Although neither side can see each other, we’re in a staring contest. I wonder who’ll blink first.
“What’s for dinner? I’m starved,” I whine at my mother.
“It’s early and I’m kind of busy. Look in the fridge. You can heat up some lasagna in the microwave. I made an extra pan the other night so we’d have plenty of leftovers.” She’s yelling to me from inside the pantry because she’s working on one of her concoctions and doesn’t even want to come out into the kitchen.
“Is there any good bread?” I yell back.
“I picked up a loaf of whole wheat fresh this morning.”
I butter up a slice of bread and stick my lasagna in the microwave. It’s hot in no time and I start in on it right away, scorching my tongue only a little. What did hungry people do before microwaves? I could barely wait the two or three minutes it took to get my food hot. I was practically drooling. If I couldn’t heat everything up so fast, I’d be starving to death right now.

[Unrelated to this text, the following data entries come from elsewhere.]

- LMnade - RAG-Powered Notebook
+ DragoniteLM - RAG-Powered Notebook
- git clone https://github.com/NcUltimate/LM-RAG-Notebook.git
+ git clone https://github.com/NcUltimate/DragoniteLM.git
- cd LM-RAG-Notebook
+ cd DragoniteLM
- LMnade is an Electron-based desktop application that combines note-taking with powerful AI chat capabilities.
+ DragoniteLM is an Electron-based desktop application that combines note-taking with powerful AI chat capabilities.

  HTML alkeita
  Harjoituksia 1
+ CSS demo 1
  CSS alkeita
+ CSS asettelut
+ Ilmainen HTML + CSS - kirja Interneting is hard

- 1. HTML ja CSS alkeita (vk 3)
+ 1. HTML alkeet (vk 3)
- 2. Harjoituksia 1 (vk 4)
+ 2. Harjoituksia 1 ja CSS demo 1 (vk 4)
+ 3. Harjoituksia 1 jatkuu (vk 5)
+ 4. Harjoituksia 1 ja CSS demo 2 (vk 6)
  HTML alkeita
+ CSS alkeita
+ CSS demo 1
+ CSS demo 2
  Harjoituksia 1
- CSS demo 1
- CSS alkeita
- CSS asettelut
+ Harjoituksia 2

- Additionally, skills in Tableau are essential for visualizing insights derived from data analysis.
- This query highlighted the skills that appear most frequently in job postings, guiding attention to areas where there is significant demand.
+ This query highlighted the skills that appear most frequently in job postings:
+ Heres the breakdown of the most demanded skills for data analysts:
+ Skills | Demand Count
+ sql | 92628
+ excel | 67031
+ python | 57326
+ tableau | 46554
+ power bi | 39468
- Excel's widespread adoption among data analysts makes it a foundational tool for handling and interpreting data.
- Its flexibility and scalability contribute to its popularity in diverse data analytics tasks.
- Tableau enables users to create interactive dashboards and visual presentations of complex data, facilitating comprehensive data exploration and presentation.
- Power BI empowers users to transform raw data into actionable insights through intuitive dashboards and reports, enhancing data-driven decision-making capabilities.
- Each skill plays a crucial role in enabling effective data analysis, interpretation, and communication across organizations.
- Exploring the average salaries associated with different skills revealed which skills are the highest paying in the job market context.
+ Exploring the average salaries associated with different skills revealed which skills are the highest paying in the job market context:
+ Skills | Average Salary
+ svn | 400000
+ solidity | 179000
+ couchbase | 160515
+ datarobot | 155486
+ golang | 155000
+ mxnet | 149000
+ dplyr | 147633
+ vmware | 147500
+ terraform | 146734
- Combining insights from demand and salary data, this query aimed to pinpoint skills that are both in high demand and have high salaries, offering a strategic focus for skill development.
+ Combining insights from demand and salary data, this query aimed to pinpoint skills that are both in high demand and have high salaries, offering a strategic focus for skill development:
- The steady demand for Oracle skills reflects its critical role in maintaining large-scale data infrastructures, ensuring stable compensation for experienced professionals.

I yell to my mom. “Can you heat up leftovers in a regular oven?”
She pokes her head into the kitchen and laughs. “That’s what we did back in the day. Either that or we ate them cold.”
“How long would it take to heat up something like this lasagna in the oven?”
“Maybe fifteen or twenty minutes.”
“How could you stand waiting that long when you were really hungry?”
My cell phone starts vibrating before my mom can answer. It’s sitting on the countertop and the polished granite surface sends the sound reverberating around the room. Dashing over, I snatch it up and look at the screen.
It’s a text from Jen. Can U come ovr right now? We need 2 talk.
I tick out my reply on the miniature keyboard. What’s up? R U okay?
Guy trouble.
What guy, Connor?
Can we talk in person? I need U now.
Come 2 my house. We have lasagna.
Something’s wrong with my car. Can U give me a ride 2 school 2morrow? PLZ come over.
I look longingly at the plate of steaming lasagna. Jen’s always there for me, though, plus I’m curious. Nothing like guy trouble to perk up my interest. I decide to join Jen at her house. My next challenge is to get Mom to agree that I can drive a mile down the road, alone.
We argue for a few minutes, but she finally caves. I promise to text her as soon as I arrive safely and also when I leave. With a whoop, I spring free from the house and jump into my car. I’m flying solo for the first time in weeks.
The second I pull into Jen’s driveway, shift into park and turn off the engine I text my mom. Safe :)
She sends back her thank you and I emerge from the car and head up Jen’s back steps to her kitchen door. The door’s locked. Usually I barge right in without knocking. Why did she lock the door if she knew I was coming over? I knock and get no answer. Then I pound and get no answer. Perplexed, I head back down the steps to the driveway. I look in the garage window. No cars. Where’s her car? She said she had car trouble. Did it break down somewhere else?
I pull my phone out of my pocket so I can text Jen a WTF.
Suddenly someone grabs me from behind, pins my arms to my body and lifts my feet off the driveway.
My cell phone crashes to the pavement.